Tenovin-6 has potent antitumor activity against human gastric cancer cells via DR5 up-regulation. Interestingly, tenovin-6 induced apoptosis in the cell lines, those with wild-type TP53, mutant-type and null versions, which were accompanied by up regulation of death receptor 5. In the KatoIII cell line ( TP53-null), death receptor 5 silencing markedly attenuated tenovin-6-induced apoptosis, indicating that the pivotal mechanism behind its antitumor effects is based on activation of the death receptor signal pathway. Tenovin-6 combined with docetaxel or SN-38 exerted a slight to moderate synergistic cytotoxicity against gastric cancer cells [3].
References:
[1]. Lain S, Hollick JJ, Campbell J, et al. Discovery, in vivo activity, and mechanism of action of a small-molecule p53 activator. Cancer Cell, 2008, 13(5): 454-463.

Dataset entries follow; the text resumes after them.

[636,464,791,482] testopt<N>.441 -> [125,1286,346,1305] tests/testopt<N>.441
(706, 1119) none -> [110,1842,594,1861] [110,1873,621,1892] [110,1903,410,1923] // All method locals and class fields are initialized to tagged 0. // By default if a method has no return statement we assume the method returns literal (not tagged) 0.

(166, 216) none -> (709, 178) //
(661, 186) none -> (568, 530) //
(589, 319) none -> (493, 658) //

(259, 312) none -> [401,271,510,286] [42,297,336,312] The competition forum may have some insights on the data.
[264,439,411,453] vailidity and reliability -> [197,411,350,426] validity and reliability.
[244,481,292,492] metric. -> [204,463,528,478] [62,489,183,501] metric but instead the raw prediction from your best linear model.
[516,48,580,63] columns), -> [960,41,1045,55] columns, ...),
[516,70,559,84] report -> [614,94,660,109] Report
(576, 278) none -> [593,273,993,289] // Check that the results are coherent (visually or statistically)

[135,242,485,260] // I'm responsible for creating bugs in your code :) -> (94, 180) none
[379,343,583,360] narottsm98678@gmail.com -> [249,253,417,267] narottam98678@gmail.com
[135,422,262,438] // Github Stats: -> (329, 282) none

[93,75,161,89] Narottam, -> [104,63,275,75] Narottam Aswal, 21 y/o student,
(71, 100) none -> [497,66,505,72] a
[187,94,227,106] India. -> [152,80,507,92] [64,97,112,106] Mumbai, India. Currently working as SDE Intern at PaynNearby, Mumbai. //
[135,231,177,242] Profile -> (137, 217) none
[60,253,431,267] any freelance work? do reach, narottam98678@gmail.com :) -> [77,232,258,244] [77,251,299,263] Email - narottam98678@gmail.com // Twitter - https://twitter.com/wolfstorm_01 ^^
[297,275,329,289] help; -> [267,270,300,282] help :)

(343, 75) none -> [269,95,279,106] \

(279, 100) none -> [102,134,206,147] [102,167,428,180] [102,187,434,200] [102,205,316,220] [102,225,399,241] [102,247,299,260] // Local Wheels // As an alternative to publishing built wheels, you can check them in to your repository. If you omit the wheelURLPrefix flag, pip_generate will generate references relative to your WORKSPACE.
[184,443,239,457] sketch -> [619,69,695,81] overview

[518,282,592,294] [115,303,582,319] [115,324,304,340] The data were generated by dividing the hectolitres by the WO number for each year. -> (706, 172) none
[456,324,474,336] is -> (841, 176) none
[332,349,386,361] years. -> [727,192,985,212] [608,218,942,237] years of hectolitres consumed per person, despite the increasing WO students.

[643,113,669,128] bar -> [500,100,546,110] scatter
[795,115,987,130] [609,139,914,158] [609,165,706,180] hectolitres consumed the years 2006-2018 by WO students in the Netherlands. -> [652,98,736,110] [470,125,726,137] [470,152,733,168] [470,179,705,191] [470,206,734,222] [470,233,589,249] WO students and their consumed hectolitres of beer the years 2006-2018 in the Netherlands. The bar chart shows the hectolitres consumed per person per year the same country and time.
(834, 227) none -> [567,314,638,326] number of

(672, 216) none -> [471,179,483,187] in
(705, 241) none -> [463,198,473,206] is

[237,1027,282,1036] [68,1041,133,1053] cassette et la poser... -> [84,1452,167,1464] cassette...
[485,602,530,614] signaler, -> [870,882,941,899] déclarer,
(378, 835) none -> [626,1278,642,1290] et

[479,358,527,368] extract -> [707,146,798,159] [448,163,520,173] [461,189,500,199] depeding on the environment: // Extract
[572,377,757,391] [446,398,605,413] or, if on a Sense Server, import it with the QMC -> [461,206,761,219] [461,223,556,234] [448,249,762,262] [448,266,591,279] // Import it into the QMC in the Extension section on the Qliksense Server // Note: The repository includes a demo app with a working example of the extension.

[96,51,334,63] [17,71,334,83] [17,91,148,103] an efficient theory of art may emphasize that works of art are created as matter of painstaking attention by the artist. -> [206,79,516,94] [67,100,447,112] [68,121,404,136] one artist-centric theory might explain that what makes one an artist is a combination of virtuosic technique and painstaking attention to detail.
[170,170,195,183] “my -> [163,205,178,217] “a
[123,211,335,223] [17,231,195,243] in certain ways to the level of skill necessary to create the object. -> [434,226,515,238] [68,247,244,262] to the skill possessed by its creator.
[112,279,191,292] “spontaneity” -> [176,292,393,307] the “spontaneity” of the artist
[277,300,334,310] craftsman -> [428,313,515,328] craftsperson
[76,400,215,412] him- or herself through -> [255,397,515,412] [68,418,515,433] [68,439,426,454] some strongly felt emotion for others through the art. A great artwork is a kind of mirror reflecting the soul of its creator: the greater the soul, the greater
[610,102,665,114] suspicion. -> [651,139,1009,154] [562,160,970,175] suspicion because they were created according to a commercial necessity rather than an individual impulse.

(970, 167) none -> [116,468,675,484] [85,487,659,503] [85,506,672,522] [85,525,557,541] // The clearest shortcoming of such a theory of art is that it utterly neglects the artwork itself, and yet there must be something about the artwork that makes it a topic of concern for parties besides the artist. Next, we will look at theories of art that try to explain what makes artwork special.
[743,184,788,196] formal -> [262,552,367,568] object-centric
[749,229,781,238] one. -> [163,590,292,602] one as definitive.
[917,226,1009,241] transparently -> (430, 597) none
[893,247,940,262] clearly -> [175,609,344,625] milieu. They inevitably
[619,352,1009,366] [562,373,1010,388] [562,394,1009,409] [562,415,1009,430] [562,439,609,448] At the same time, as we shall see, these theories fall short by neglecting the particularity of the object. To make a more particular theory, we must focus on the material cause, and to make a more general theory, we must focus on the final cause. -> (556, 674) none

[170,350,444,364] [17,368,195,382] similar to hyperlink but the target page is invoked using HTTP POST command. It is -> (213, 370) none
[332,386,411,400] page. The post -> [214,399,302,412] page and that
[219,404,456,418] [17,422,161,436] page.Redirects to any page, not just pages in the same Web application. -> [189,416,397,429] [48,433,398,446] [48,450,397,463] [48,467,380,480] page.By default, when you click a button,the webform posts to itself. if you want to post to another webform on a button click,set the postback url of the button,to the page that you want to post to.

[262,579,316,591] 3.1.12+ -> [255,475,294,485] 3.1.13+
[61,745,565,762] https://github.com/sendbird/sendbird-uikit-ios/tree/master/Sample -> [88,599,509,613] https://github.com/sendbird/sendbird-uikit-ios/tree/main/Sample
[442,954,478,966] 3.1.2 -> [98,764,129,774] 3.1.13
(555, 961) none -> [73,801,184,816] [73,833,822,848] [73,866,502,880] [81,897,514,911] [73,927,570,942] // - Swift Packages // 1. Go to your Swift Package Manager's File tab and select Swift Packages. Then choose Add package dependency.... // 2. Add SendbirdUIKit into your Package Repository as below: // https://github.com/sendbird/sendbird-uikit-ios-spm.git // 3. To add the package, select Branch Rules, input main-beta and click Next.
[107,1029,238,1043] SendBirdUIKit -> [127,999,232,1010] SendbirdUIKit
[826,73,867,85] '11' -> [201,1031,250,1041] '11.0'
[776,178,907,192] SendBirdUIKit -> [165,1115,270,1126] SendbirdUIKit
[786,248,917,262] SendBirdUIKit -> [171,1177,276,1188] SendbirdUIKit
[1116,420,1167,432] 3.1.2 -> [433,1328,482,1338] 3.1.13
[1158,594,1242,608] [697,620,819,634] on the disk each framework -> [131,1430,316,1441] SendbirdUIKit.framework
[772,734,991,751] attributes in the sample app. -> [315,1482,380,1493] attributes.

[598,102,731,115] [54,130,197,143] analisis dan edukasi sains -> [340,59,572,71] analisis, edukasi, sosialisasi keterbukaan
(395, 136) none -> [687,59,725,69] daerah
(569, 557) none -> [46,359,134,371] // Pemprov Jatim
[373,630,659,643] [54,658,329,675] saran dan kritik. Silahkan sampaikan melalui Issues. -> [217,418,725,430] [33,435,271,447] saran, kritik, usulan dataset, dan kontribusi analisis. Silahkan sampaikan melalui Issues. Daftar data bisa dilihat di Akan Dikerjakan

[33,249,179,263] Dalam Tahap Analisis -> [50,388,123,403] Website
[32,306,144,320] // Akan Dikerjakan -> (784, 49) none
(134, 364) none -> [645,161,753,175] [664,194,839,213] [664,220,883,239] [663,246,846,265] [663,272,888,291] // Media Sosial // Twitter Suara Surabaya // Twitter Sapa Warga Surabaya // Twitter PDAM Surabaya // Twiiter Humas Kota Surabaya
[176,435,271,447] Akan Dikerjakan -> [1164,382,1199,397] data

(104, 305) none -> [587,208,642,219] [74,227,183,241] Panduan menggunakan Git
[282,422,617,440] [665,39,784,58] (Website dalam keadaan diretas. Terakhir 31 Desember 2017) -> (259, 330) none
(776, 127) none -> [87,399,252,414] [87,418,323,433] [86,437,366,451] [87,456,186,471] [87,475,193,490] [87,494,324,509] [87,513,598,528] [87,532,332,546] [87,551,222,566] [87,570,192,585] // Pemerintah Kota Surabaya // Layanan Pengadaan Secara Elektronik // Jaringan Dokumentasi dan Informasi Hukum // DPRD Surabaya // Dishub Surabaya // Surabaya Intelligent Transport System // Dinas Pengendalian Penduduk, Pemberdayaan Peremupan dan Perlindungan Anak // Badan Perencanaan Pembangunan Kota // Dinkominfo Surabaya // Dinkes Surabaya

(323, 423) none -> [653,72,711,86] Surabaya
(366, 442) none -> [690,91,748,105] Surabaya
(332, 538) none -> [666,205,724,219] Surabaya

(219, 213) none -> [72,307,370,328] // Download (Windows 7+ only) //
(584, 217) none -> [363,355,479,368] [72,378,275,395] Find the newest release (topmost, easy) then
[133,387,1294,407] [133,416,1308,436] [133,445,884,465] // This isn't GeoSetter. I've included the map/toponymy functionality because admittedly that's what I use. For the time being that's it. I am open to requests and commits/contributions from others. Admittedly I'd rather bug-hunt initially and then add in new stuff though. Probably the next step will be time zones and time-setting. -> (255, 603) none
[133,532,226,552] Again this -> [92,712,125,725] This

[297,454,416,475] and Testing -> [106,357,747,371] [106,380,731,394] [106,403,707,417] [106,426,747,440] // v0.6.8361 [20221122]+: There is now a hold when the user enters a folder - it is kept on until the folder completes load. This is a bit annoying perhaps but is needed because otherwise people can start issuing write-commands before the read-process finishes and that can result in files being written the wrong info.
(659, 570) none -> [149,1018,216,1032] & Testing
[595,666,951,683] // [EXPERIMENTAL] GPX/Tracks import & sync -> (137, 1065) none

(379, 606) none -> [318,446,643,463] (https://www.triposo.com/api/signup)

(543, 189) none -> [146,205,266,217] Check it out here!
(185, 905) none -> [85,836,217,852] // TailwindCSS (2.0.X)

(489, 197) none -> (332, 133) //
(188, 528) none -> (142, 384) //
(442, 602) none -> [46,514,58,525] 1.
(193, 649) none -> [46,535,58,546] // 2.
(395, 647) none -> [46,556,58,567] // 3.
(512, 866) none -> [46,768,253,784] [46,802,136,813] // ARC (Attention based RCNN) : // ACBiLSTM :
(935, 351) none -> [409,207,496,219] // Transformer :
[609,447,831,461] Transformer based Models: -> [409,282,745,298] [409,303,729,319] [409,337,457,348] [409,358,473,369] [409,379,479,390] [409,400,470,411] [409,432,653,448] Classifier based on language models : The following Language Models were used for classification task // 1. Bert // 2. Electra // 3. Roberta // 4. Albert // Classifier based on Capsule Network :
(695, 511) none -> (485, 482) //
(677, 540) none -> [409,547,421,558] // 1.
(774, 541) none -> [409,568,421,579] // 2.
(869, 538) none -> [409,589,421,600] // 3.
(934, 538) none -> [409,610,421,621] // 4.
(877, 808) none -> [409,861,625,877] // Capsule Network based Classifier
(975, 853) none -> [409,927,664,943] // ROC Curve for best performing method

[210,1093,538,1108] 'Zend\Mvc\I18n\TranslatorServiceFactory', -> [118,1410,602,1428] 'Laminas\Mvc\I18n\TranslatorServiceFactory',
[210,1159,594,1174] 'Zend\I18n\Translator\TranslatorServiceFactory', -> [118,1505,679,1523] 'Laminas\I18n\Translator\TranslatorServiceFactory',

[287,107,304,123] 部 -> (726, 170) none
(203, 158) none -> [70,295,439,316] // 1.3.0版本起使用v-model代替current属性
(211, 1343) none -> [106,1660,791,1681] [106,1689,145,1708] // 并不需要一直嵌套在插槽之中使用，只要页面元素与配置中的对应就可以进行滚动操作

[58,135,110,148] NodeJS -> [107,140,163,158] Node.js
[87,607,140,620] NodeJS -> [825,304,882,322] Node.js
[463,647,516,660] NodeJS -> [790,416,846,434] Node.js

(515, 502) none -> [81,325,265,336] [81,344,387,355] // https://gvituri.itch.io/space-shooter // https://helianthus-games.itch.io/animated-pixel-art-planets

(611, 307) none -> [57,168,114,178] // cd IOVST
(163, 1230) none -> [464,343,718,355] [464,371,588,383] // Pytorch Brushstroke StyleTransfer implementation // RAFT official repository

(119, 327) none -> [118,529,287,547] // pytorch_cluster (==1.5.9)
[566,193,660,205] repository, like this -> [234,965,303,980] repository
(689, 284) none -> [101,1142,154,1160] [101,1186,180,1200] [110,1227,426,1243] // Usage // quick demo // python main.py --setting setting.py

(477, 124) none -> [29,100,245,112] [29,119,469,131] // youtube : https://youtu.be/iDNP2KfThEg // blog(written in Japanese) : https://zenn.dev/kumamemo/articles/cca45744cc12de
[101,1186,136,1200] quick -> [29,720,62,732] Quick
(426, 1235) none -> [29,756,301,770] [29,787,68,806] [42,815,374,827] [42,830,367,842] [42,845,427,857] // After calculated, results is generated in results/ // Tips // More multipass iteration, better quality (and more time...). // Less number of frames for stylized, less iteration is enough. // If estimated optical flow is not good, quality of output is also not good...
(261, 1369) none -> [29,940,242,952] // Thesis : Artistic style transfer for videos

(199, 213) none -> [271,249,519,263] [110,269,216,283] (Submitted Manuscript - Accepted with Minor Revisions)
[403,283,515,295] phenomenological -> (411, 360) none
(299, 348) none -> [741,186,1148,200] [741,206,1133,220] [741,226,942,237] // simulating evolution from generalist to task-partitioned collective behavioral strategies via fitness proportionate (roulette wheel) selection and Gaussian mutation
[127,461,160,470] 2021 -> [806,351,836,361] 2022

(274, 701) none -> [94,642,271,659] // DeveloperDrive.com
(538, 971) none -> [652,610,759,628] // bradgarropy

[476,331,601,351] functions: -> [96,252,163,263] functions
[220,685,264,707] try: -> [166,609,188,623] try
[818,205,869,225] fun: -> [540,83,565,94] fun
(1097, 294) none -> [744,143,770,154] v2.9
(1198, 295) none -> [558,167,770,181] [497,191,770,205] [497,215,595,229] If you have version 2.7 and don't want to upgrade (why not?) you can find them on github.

[2]. MacCallum SF, Groves MJ, James J, et al. Dysregulation of autophagy in chronic lymphocytic leukemia with the small-molecule Sirtuin inhibitor Tenovin-6. Scientific Reports, 2013, 3: 1275.
[3]. Hirai S, Endo S, Saito R, et al. Antitumor Effects Of A Sirtuin Inhibitor, Tenovin-6, Against Gastric Cancer Cells Via Death Receptor 5 Up-Regulation. PLoS ONE, 2014, 9(7): e102831.